Eugénie bondit hors de son lit et sortit de la pièce sur la pointe des pieds. Elle traversa le palier sans un bruit et tambourina à la porte de la chambre d’Oscar. Quelques secondes plus tard, le jeune garçon tout ensommeillé apparaissait sur le seuil en bâillant.
− T’as vu l’heure, Eugénie ? Il est quatre heures du matin !
− J’suis désolée, mais tu m’as dit de te prévenir s’il y avait un problème… Et bien, là, je crois qu’il y en a un !
Eugénie lui fit signe de la suivre et tous deux se faufilèrent à pas de loup dans la chambre de la jeune fille, qui referma la porte avec précaution.
− Oh la vache ! C’est quoi cette lumière chelou ? s’exclama Oscar, à présent parfaitement réveillé.
− J’en sais rien du tout…
Tous deux se tenaient debout au milieu de la pièce, interdits, la lumière bleutée faisant ressortir les cernes sur leurs visages fatigués.
− Faut aller voir ce que c’est ! reprit le jeune garçon d’un air décidé.
Il s’avança jusqu’à la porte de la salle de bains et s’apprêtait à en tourner la poignée lorsqu’Eugénie l’arrêta.
− Attends ! Elle ne te connaît pas. Si elle est réveillée, il vaut mieux que je passe en premier !
− Je te rappelle qu’elle ne te connaît pas non plus ! Elle dormait lorsque tu l’as ramassée, je te signale !
− Je te dis qu’on a été comme « connectées » lorsque je l’ai touchée. Je suis sûre qu’elle l’a senti comme moi !
Oscar soupira.
− Pfffff… C’est carrément dingue ton truc !… Enfin, vas-y d’abord, si tu veux ! Je te suis !

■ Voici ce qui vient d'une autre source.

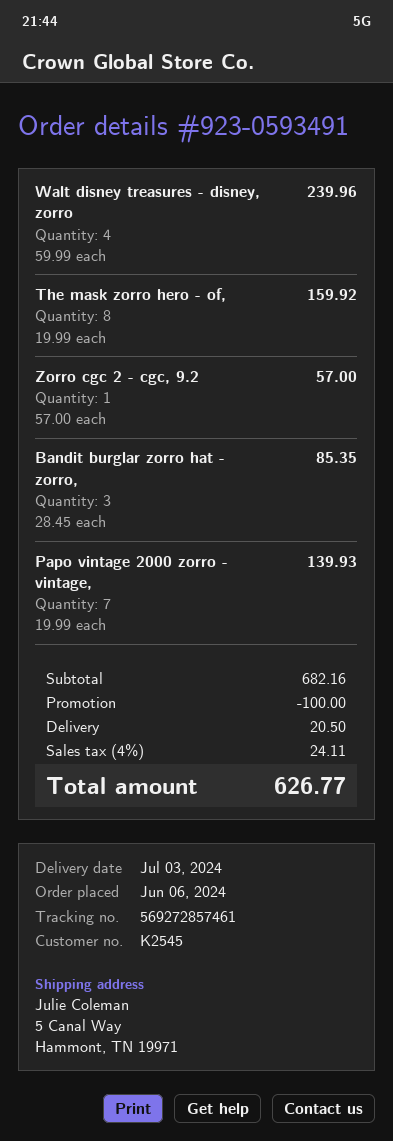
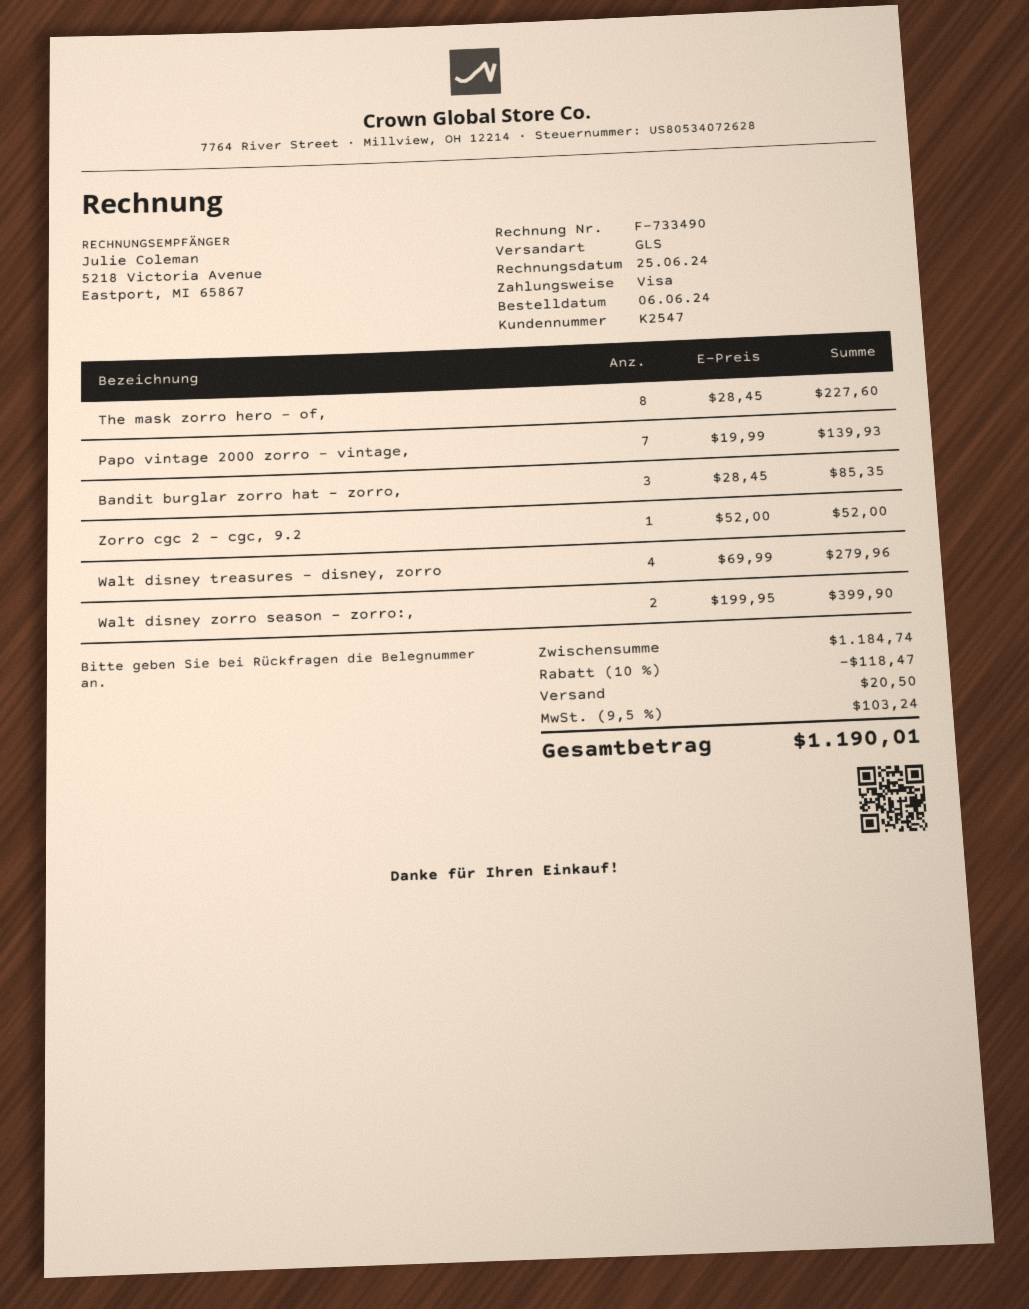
customer number: K2545 -> K2547
Walt disney treasures - disney, zorro: 4 x 59.99 = 239.96 -> 4 x 69.99 = 279.96
The mask zorro hero - of,: 8 x 19.99 = 159.92 -> 8 x 28.45 = 227.60
Zorro cgc 2 - cgc, 9.2: 1 x 57.00 = 57.00 -> 1 x 52.00 = 52.00
Walt disney zorro season - zorro:,: none -> 2 x 199.95 = 399.90
subtotal: 682.16 -> 1184.74
discount: 100.00 -> 118.47
tax: 4% = 24.11 -> 9.5% = 103.24
total: 626.77 -> 1190.01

Il laissa passer la jeune fille qui, prenant une profonde inspiration, ouvrit la porte lentement. La lumière se fit plus intense et, lorsque la porte fut complètement ouverte, les deux adolescents furent aveuglés quelques instants. La clarté prenait sa source au cœur-même du vivarium qui brillait intensément, comme si un spot ultra-puissant se trouvait à l’intérieur.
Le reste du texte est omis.